OniGOのアプリ画面、ローソンストア100の商品が自動的に表示される仕組みに
OniGOのアプリ画面、ローソンストア100の商品が自動的に表示される仕組みに
OniGOのスタッフがローソンストア100から商品をピックアップしている様子
OniGOのスタッフがローソンストア100から商品をピックアップしている様子

 しかし、ローソンストア100は、すでに約130店舗がウーバーイーツと協業している。なぜ新たにOniGOとの協業を始めたのか。森本氏は、短時間で商品を届けられるメリットに加えて、ウーバーイーツとの違いをこう語る。

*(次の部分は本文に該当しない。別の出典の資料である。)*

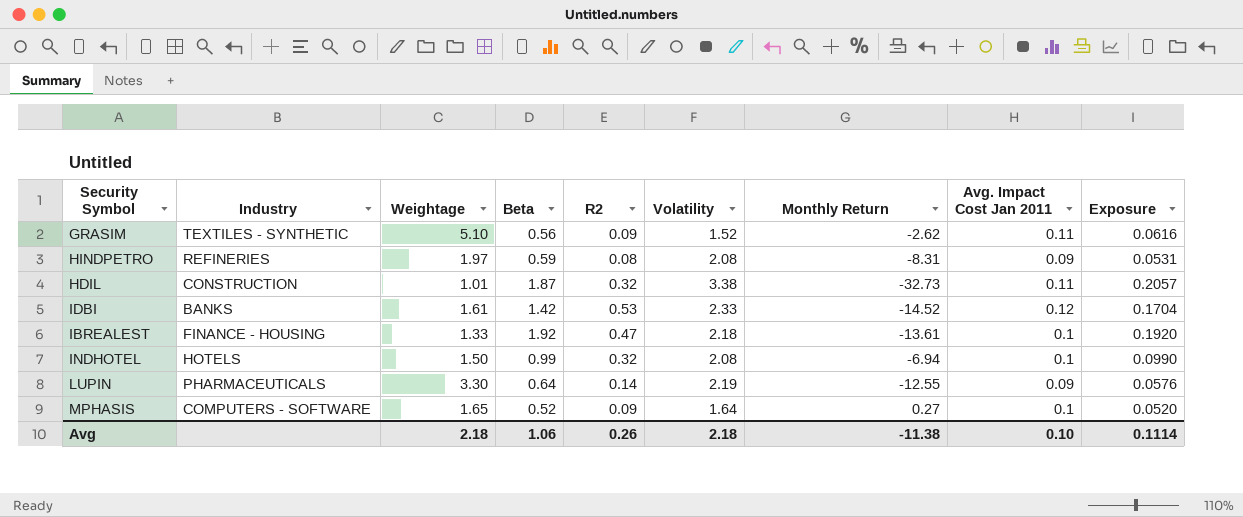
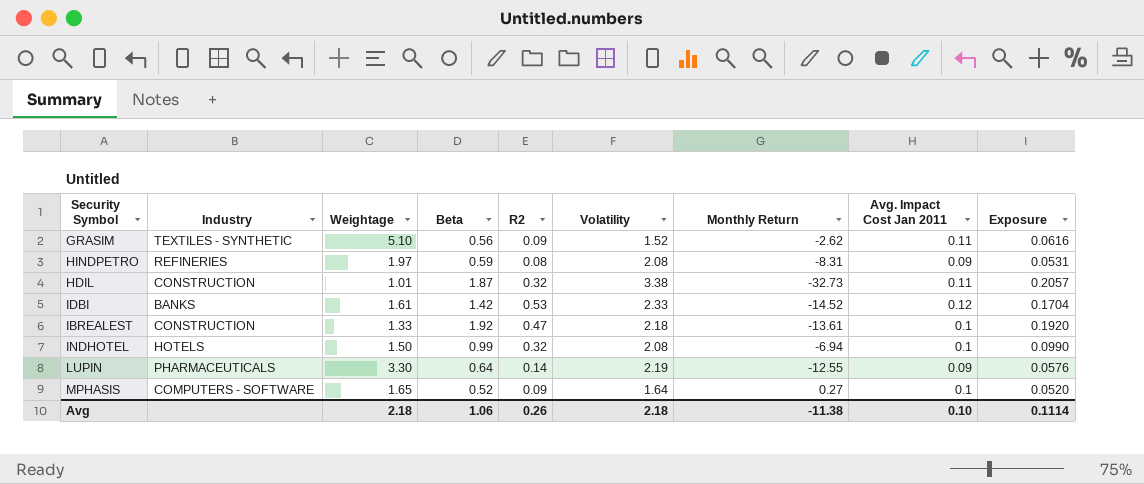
IBREALEST | Industry: FINANCE - HOUSING -> CONSTRUCTION

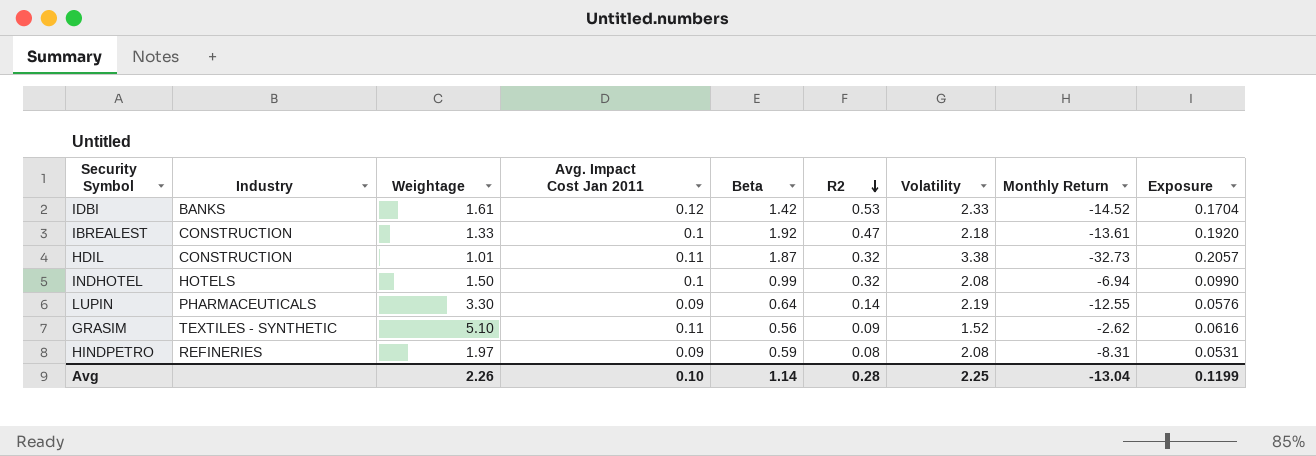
row order: none -> R2 descending
column Avg. Impact Cost Jan 2011 | position: 8 -> 4
row MPHASIS: COMPUTERS - SOFTWARE | 1.65 | 0.52 | 0.09 | 1.64 | 0.27 | 0.1 | 0.0520 -> none
Avg | Weightage: 2.18 -> 2.26
Avg | Beta: 1.06 -> 1.14
Avg | R2: 0.26 -> 0.28
Avg | Volatility: 2.18 -> 2.25
Avg | Monthly Return: -11.38 -> -13.04
Avg | Exposure: 0.1114 -> 0.1199

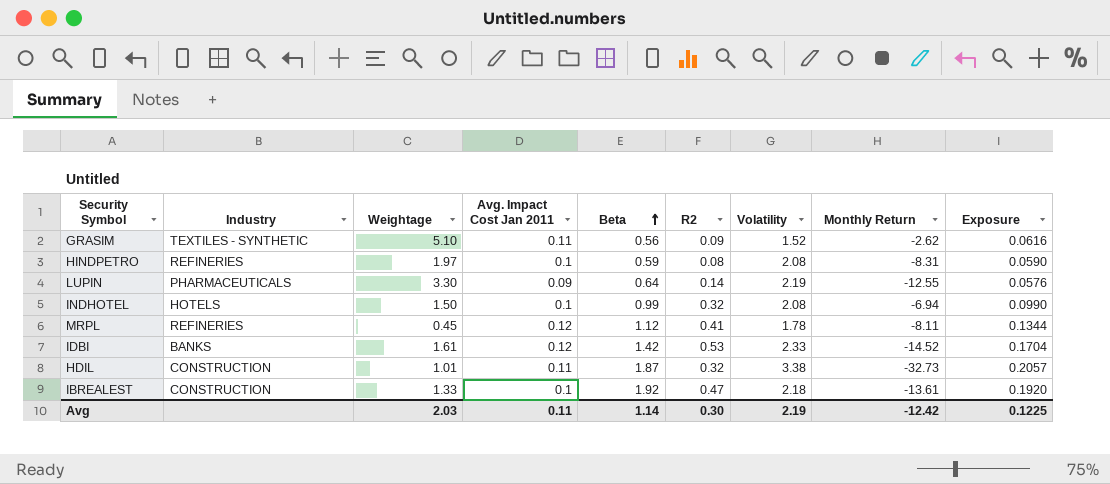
row order: R2 descending -> Beta ascending
HINDPETRO | Avg. Impact Cost Jan 2011: 0.09 -> 0.1
HINDPETRO | Exposure: 0.0531 -> 0.0590
row MRPL: none -> REFINERIES | 0.45 | 0.12 | 1.12 | 0.41 | 1.78 | -8.11 | 0.1344
Avg | Weightage: 2.26 -> 2.03
Avg | Avg. Impact Cost Jan 2011: 0.10 -> 0.11
Avg | R2: 0.28 -> 0.30
Avg | Volatility: 2.25 -> 2.19
Avg | Monthly Return: -13.04 -> -12.42
Avg | Exposure: 0.1199 -> 0.1225

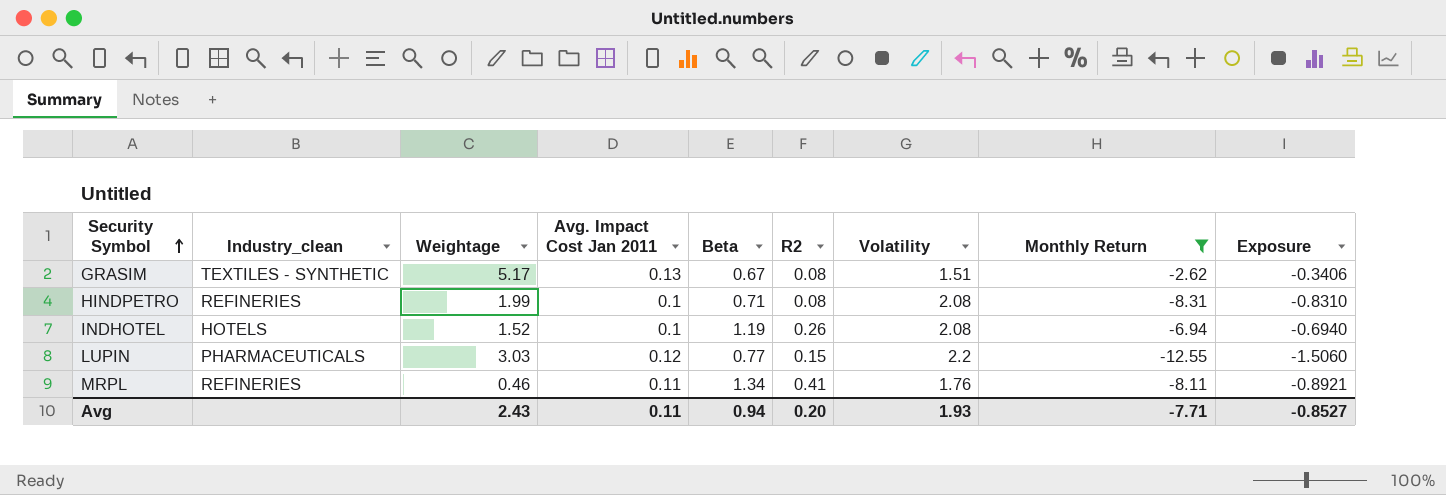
filter: none -> Monthly Return >= -12.55
row order: Beta ascending -> Security Symbol ascending
column name: Industry -> Industry_clean
column Exposure | formula: [Avg. Impact Cost Jan 2011] * [Beta] -> [Avg. Impact Cost Jan 2011] * [Monthly Return]
GRASIM | Weightage: 5.10 -> 5.17
GRASIM | Avg. Impact Cost Jan 2011: 0.11 -> 0.13
GRASIM | Beta: 0.56 -> 0.67
GRASIM | R2: 0.09 -> 0.08
GRASIM | Volatility: 1.52 -> 1.51
HINDPETRO | Weightage: 1.97 -> 1.99
HINDPETRO | Beta: 0.59 -> 0.71
INDHOTEL | Weightage: 1.50 -> 1.52
INDHOTEL | Beta: 0.99 -> 1.19
INDHOTEL | R2: 0.32 -> 0.26
LUPIN | Weightage: 3.30 -> 3.03
LUPIN | Avg. Impact Cost Jan 2011: 0.09 -> 0.12
LUPIN | Beta: 0.64 -> 0.77
LUPIN | R2: 0.14 -> 0.15
LUPIN | Volatility: 2.19 -> 2.2
MRPL | Weightage: 0.45 -> 0.46
MRPL | Avg. Impact Cost Jan 2011: 0.12 -> 0.11
MRPL | Beta: 1.12 -> 1.34
MRPL | Volatility: 1.78 -> 1.76
Avg | Weightage: 2.03 -> 2.43
Avg | Beta: 1.14 -> 0.94
Avg | R2: 0.30 -> 0.20
Avg | Volatility: 2.19 -> 1.93
Avg | Monthly Return: -12.42 -> -7.71
Avg | Exposure: 0.1225 -> -0.8527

 「OniGOのほうが圧倒的に店舗スタッフの負担が少ない。ウーバーイーツだと、注文を受けてから商品をピックアップして、ドライバーに渡すまでの一連のオペレーションを従業員が担っている。そのうえ、アプリ上で各商品が品切れかどうかを表示する作業も行う必要がある。OniGOは注文から在庫管理までを担ってくれるので、店舗スタッフはレジを通すだけで済む」

 OniGOとの連携なら、店舗の営業を圧迫することなく、デリバリーにも対応できると判断したわけだ。店舗の負担が少ないこともあって、配達できる商品種類もウーバーイーツの400種類に比べて、前述の700〜800種類までに拡大できた。

 また、10分前後で商品が届くスピード感が「これまで取りきれていなかったユーザーの獲得に貢献している」と森本氏は分析する。

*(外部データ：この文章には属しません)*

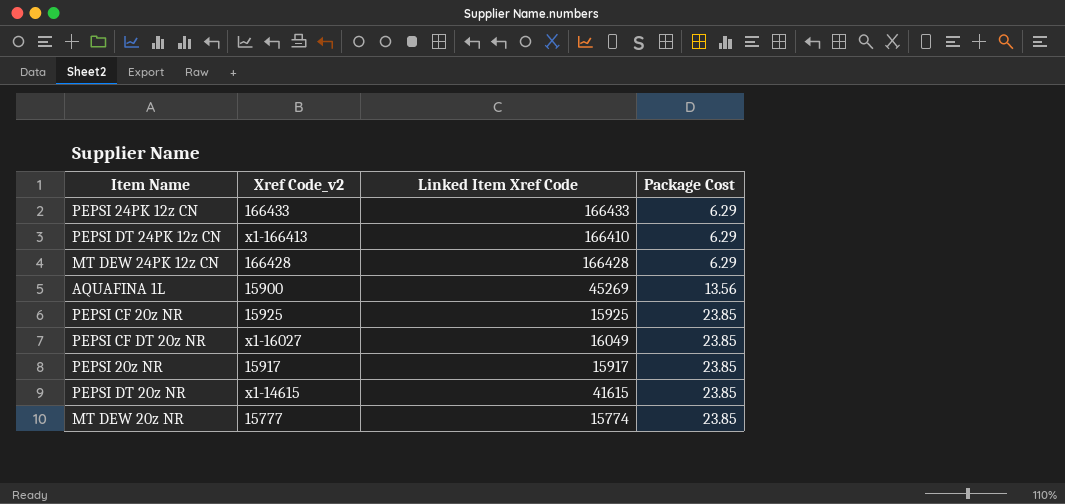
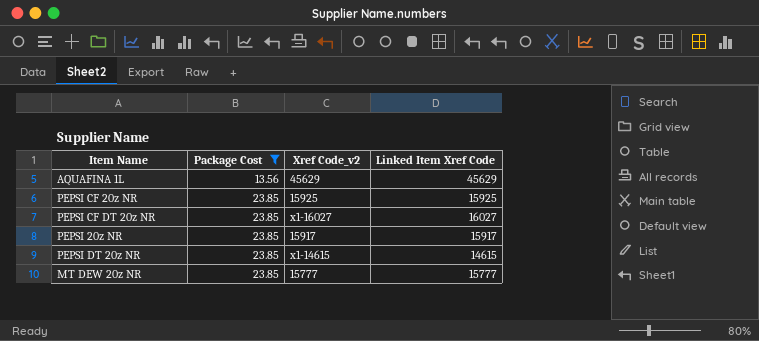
filter: none -> Package Cost != 6.29
column Package Cost | position: 4 -> 2
AQUAFINA 1L | Xref Code_v2: 15900 -> 45629
AQUAFINA 1L | Linked Item Xref Code: 45269 -> 45629
PEPSI CF DT 20z NR | Linked Item Xref Code: 16049 -> 16027
PEPSI DT 20z NR | Linked Item Xref Code: 41615 -> 14615
MT DEW 20z NR | Linked Item Xref Code: 15774 -> 15777

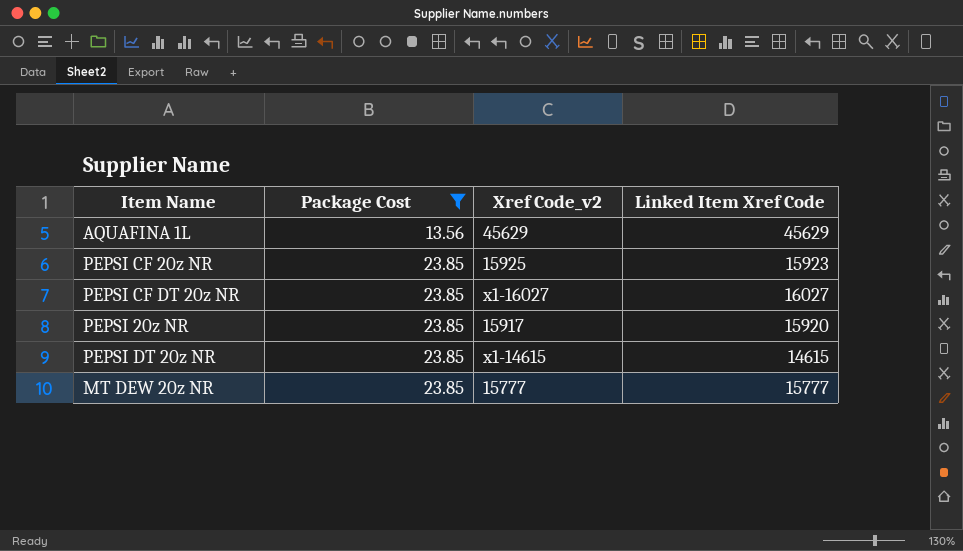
PEPSI CF 20z NR | Linked Item Xref Code: 15925 -> 15923
PEPSI 20z NR | Linked Item Xref Code: 15917 -> 15920

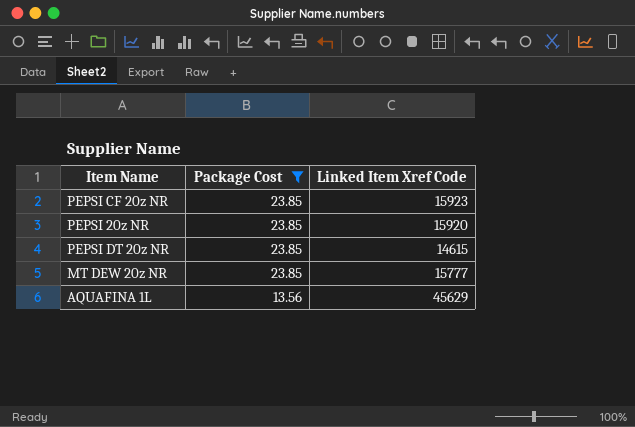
row order: Package Cost ascending -> Package Cost descending
column Xref Code_v2 | position: 3 -> none
row PEPSI CF DT 20z NR: 23.85 | x1-16027 | 16027 -> none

「ウーバーイーツでは注文から30分程度で届けられる範囲を商圏としているが、OniGOは注文から10分前後で届けられる半径2キロ以内を商圏としている。即配の選択肢を用意することで、店舗から1~2キロ程度離れている距離のユーザーにアプローチできる」

ローソンストア100は、全国に668店舗ある(2022年3月17日時点)
ローソンストア100は、全国に668店舗ある(2022年3月17日時点)

 ユーザーとしても配達時間を選べるメリットは大きい。来店するには遠いが、かといって配達時間が30分程度だと待てない。こうしたインサイトを持つユーザーに向けて、サービスを行きわたらせる考えだ。

 同時にOniGOにも、協業のメリットは多い。倉庫の設置費用など初期費用を抑えられる、物件を探す手間もなく立地が豊富に選べる、商品の品ぞろえが増えるなど、実店舗と組むことでビジネスの幅が広がる。ローソンストア100は立地と商品を、OniGOはデリバリーのリソースとプラットフォームを持ち寄ることで、お互いに商圏を広げていく。

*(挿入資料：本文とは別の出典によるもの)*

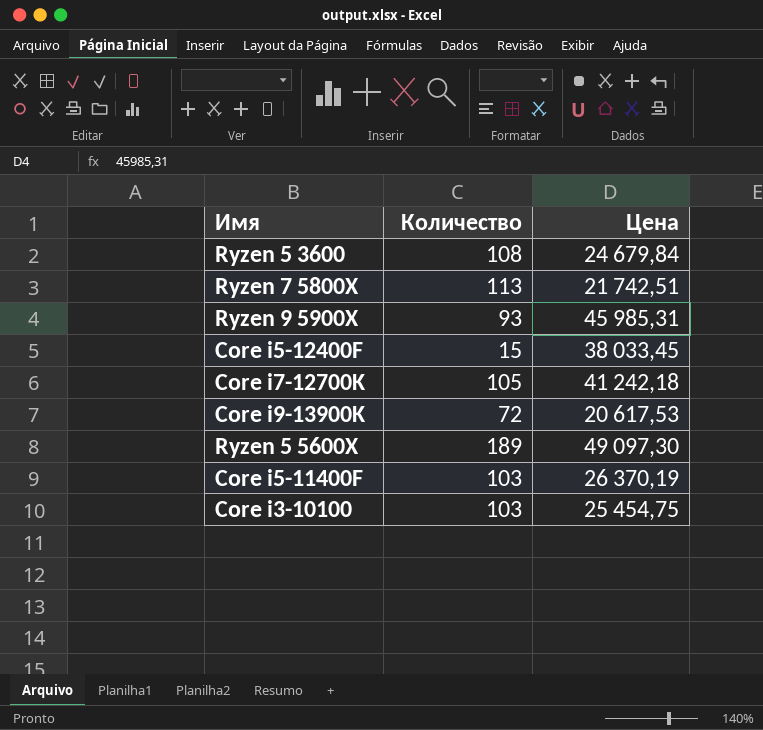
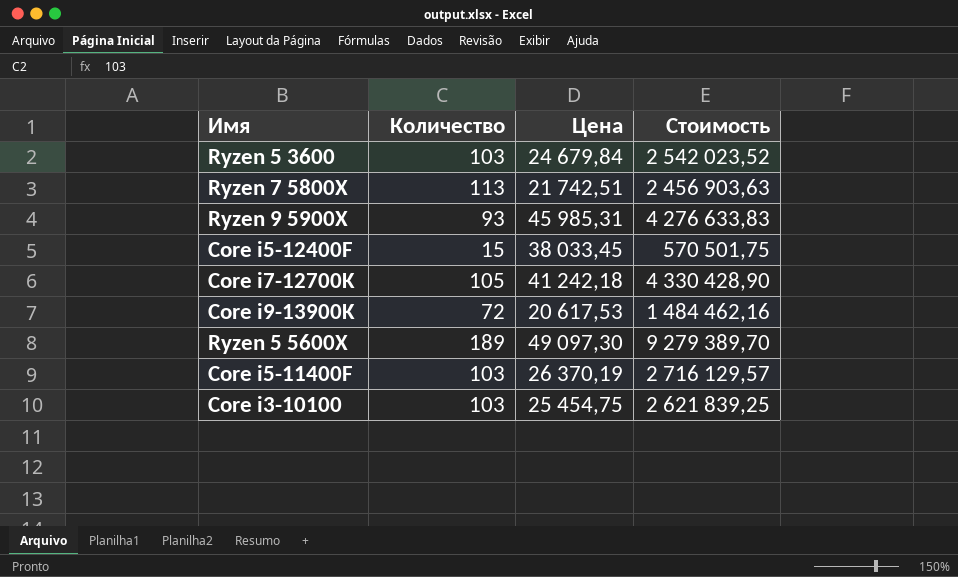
column Стоимость | formula: none -> [Количество] * [Цена]
Ryzen 5 3600 | Количество: 108 -> 103

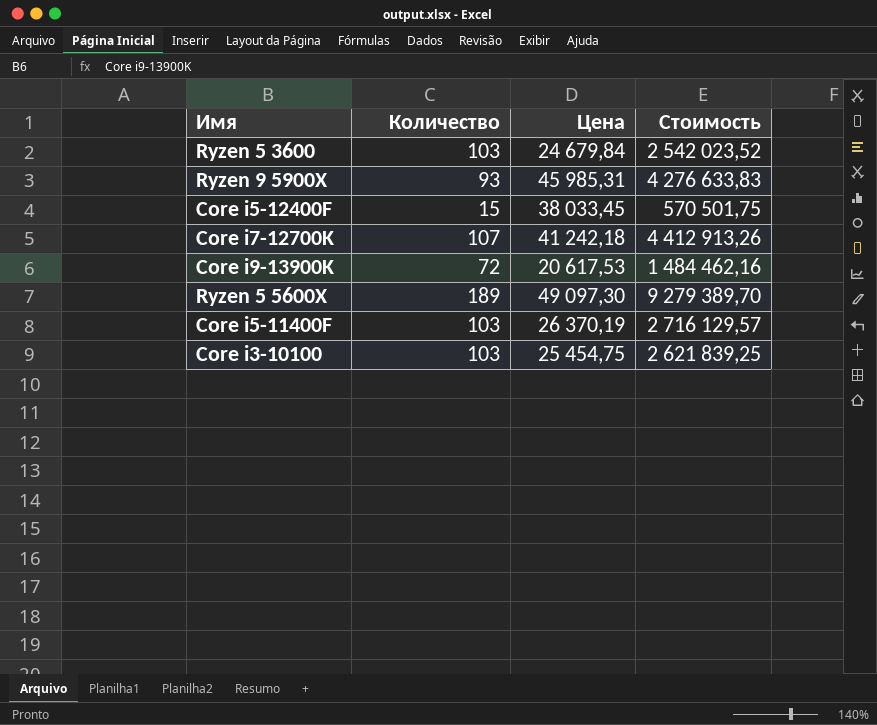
row Ryzen 7 5800X: 113 | 21 742,51 | 2 456 903,63 -> none
Core i7-12700K | Количество: 105 -> 107
Core i7-12700K | Стоимость: 4 330 428,90 -> 4 412 913,26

 「ローソンストア100では、カット野菜やキノコ類、価格帯を抑えた肉など、OniGOでは扱っていない商品も提供している。また、OniGOの倉庫だと足の早い生鮮食品は管理が難しいが、当社の実店舗を活用することで取扱いがしやすい」と森本氏。

 今後は商品数を1500~2000まで拡大し、購買履歴やアプリ内のアンケートを参考に、時間帯や時期に合わせてラインアップも調整していく。24年には100店舗にOniGOのシステムを組み込んでいく予定だ。ユーザーに対して時間や商品数の選択肢を増やすことで、これまで取り切れていなかった新規層の獲得を狙う。